Crocker Snow was born in 1940 to aviator Crocker Snow Sr. and Janice Vaughan. He was raised in Ipswich, Massachusetts, and spent summers in the family-owned Muskeget Island off of Nantucket.[1] Snow graduated cum laude from Harvard College in 1961 with an AB in general studies. He continued his education at the Fletcher School of Law and Diplomacy with an MA in international affairs.
Snow has worked at Newsweek, WGBH public radio as a correspondent in Germany and the Boston Globe as chief foreign correspondent, national and foreign editor and assistant to the publisher. In the three years between 1962 and 1965, Snow served in the U.S. Navy as an officer at sea and ashore in Sasebo, Japan. He received an honorable discharge from the Navy in 1965 when he was a Lieutenant (junior grade).
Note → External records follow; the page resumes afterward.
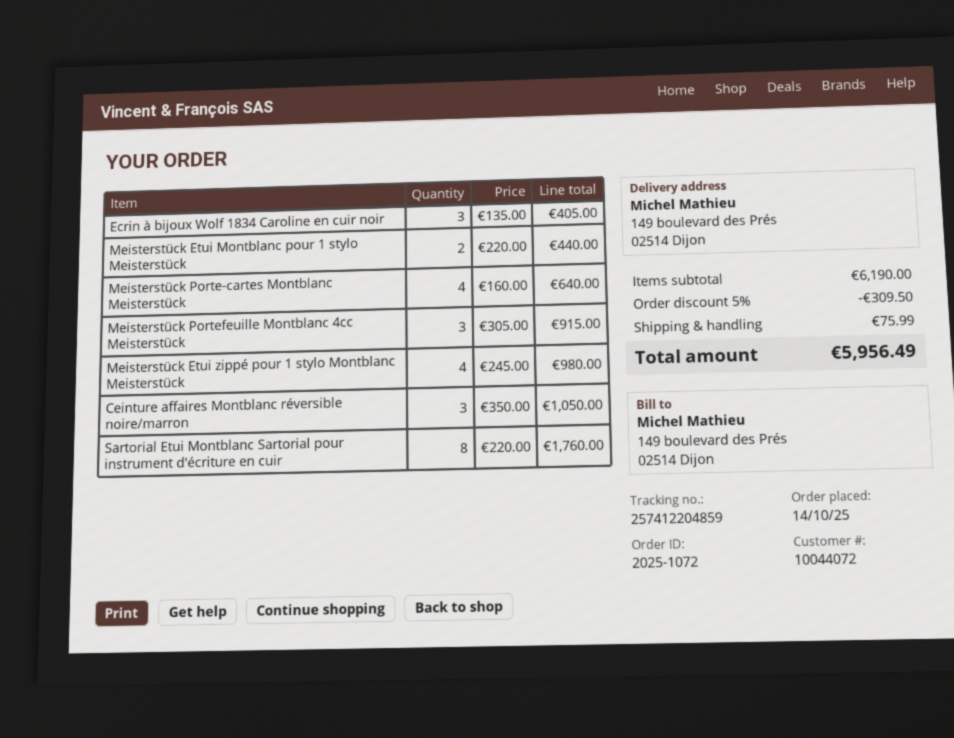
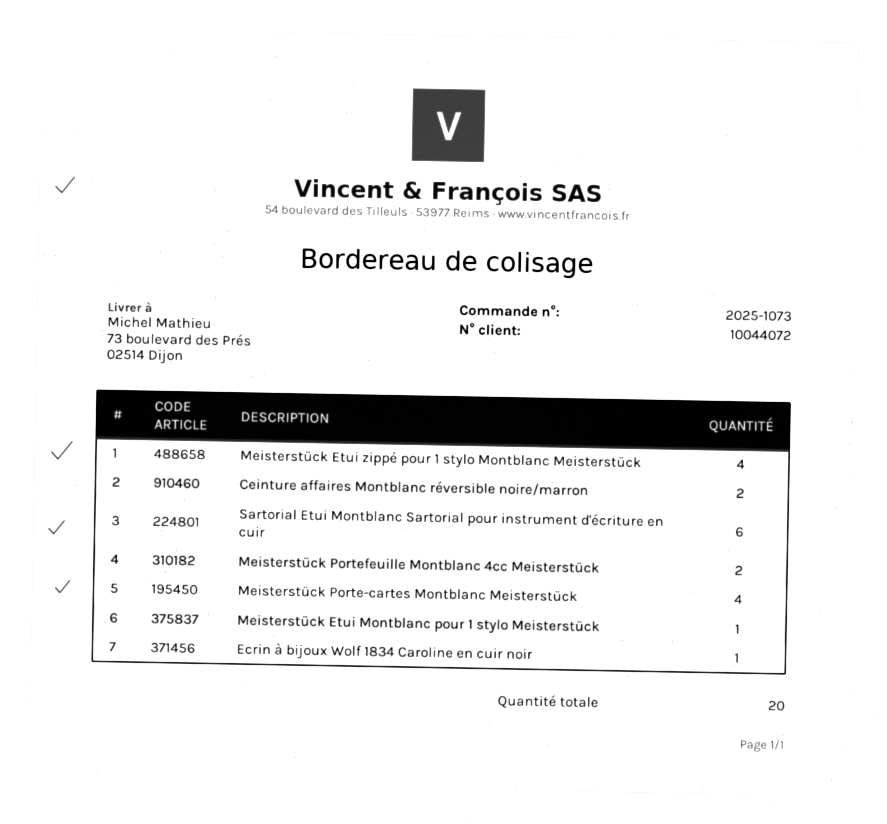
order number: 2025-1072 -> 2025-1073
ship to: 149 boulevard des Prés, 02514 Dijon -> 73 boulevard des Prés, 02514 Dijon
Ecrin à bijoux Wolf 1834 Caroline en cuir noir: 3 -> 1
Meisterstück Etui Montblanc pour 1 stylo Meisterstück: 2 -> 1
Meisterstück Portefeuille Montblanc 4cc Meisterstück: 3 -> 2
Ceinture affaires Montblanc réversible noire/marron: 3 -> 2
Sartorial Etui Montblanc Sartorial pour instrument d'écriture en cuir: 8 -> 6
Snow’s tenure at Newsweek was short. In 1965, he was their New England correspondent. That same year he took the post at WGBH where he reported from West Germany. He stayed with WGBH until 1967. It was following his stint at WGBH that Snow took on with the Boston Globe, there he worked as a political reporter when he started. At the Globe, where he would stay until 1978 he rose through the ranks quickly holding multiple positions. In 1970-71 he was the assistant managing editor, from ’72 to ’74 the chief foreign correspondent in Japan, Vietnam, and East Asia. From 1976 until 1978 he held two positions at the Globe, assistant to the publisher national and foreign editor,
From 1978 to 2001 Snow was president of The WorldPaper, a publication he founded. The WorldPaper appeared in 27 countries and seven-language editions, including Spanish, Japanese, Chinese, Russian, Korean and Arabic.
He founded several organizations as well including The Money Matters Institute (1996) and the Global Horizons Fund (2003).